Bonding
Direct Composite Bonding
The most simple form of 'white filling' is technically called a Composite. It is made up of a composite quartz resin and usually contains some sort of light sensitive agent. These light cured composites are extremely cosmetic and most often bonded into place in one appointment. For this reason, they are often referred to as "bonding". They can be used in both the front of the mouth as well as in your back teeth. These materials come in a variety of shades so that they will match the color of your own teeth. Some of these composite materials have been specifically designed to actually withstand the incredible forces you can exert when chewing on your back teeth.
In order to bond a filling material to your tooth it is first necessary to remove decay, prepare the tooth and then to condition the enamel and dentin. Once conditioned, a thin resin is applied which bonds to the etched surface. The bond strength of these fillings is incredible. Today we can bond plastics and even amalgam (silver fillings) to your teeth. Bonding increases the strength of these restorations far beyond those of only a short time ago.
Flowable Composite / Air Abrasion
Air abrasion, also called "micro abrasion" and kinetic cavity preparation, is a method of tooth structure removal considered to be an effective alternative to the standard dental drill. Air abrasion technology functions much like the sandblasting technique used to clear graffiti from walls. An air abrasion hand piece blows a powerful air stream of tiny, fine aluminum oxide particles out of its tip onto tooth structure. Air abrasion uses the kinetic energy principle, in which particles bounce off the tooth and blasts the decay away. It most commonly is used to prepare various types of cavities to be restored with composites, or "white fillings." Air abrasion also can be effectively used to repair cracks and discolorations, prepare tooth surfaces for bonding procedures, and perform additional procedures.
What are its advantages?
              Air abrasion procedures are virtually painless, which, in most cases, 
              eliminates the need for an anesthetic injection. Air abrasion systems 
              produce no vibration and no heat from friction. The technology can´t harm 
              soft mouth tissue and they operate very quietly. Because air abrasion 
              cuts tooth surfaces with the utmost precision, it removes less tooth than 
              the drill and it reduces the risk of enamel micro-fracturing. In other 
              words, the advantages are more of your tooth is preserved, there is little 
              or no discomfort, no anesthetic numbness is needed, and treatment time 
              is usually shorter.
How does air abrasion work?
              Air abrasion procedures can leave an accumulation of harmless, dusty particle 
              debris in the patient's mouth, resulting in a gritty feeling that is eradicated 
              by rinsing. Your dentist may require you to wear protective glasses during 
              the procedure, and a rubber dam may be applied inside your mouth and around 
              the tooth area being treated to serve as a particle barrier. To reduce 
              dust buildup, the dentist or dental assistant may use a vacuum hose or 
              a water spray technique while administering air abrasion.

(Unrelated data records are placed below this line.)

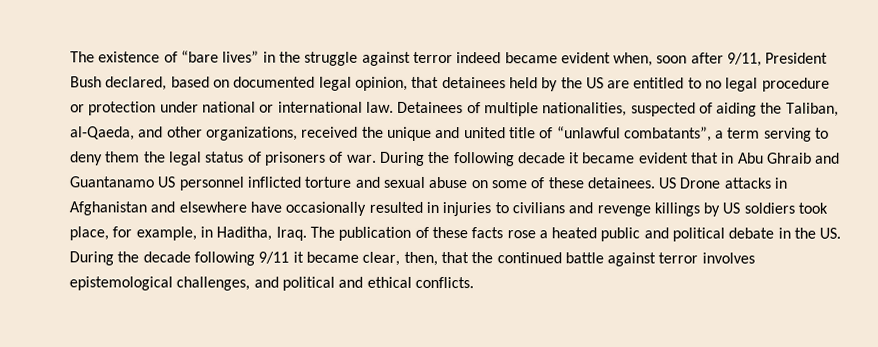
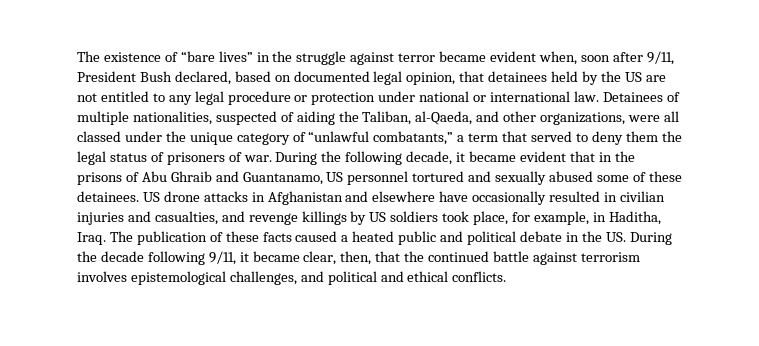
- The existence of “bare lives” in the struggle against terror indeed became evident when, soon after 9/11, President Bush declared, based on documented legal opinion, that detainees held by the US are entitled to no legal procedure or protection under national or international law.
+ The existence of “bare lives” in the struggle against terror became evident when, soon after 9/11, President Bush declared, based on documented legal opinion, that detainees held by the US are not entitled to any legal procedure or protection under national or international law.
- Detainees of multiple nationalities, suspected of aiding the Taliban, al-Qaeda, and other organizations, received the unique and united title of “unlawful combatants”, a term serving to deny them the legal status of prisoners of war.
+ Detainees of multiple nationalities, suspected of aiding the Taliban, al-Qaeda, and other organizations, were all classed under the unique category of “unlawful combatants,” a term that served to deny them the legal status of prisoners of war.
- During the following decade it became evident that in Abu Ghraib and Guantanamo US personnel inflicted torture and sexual abuse on some of these detainees.
+ During the following decade, it became evident that in the prisons of Abu Ghraib and Guantanamo, US personnel tortured and sexually abused some of these detainees.
- US Drone attacks in Afghanistan and elsewhere have occasionally resulted in injuries to civilians and revenge killings by US soldiers took place, for example, in Haditha, Iraq.
+ US drone attacks in Afghanistan and elsewhere have occasionally resulted in civilian injuries and casualties, and revenge killings by US soldiers took place, for example, in Haditha, Iraq.
- The publication of these facts rose a heated public and political debate in the US. During the decade following 9/11 it became clear, then, that the continued battle against terror involves epistemological challenges, and political and ethical conflicts.
+ The publication of these facts caused a heated public and political debate in the US. During the decade following 9/11, it became clear, then, that the continued battle against terrorism involves epistemological challenges, and political and ethical conflicts.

Is air abrasion suitable for everyone?
              Yes. It is an especially good option for children who may be afraid of 
              the needle, and the noise, and vibration of a regular dental drill. However, 
              there are some treatments, like crown and bridge preparation, that still 
              require the use of a dental drill. Air abrasion can't be used as an alternative 
              in every procedure. 
Indirect Composite
Indirect composites require two or more visits and include inlays, onlays, veneers, crowns, and bridges. These are constructed with gold, base metal alloys, ceramics, or composites. At the first visit, a dentist will prepare the tooth and make an impression of the area that will be restored. At the second visit, the dentist will place the new restoration into the prepared area.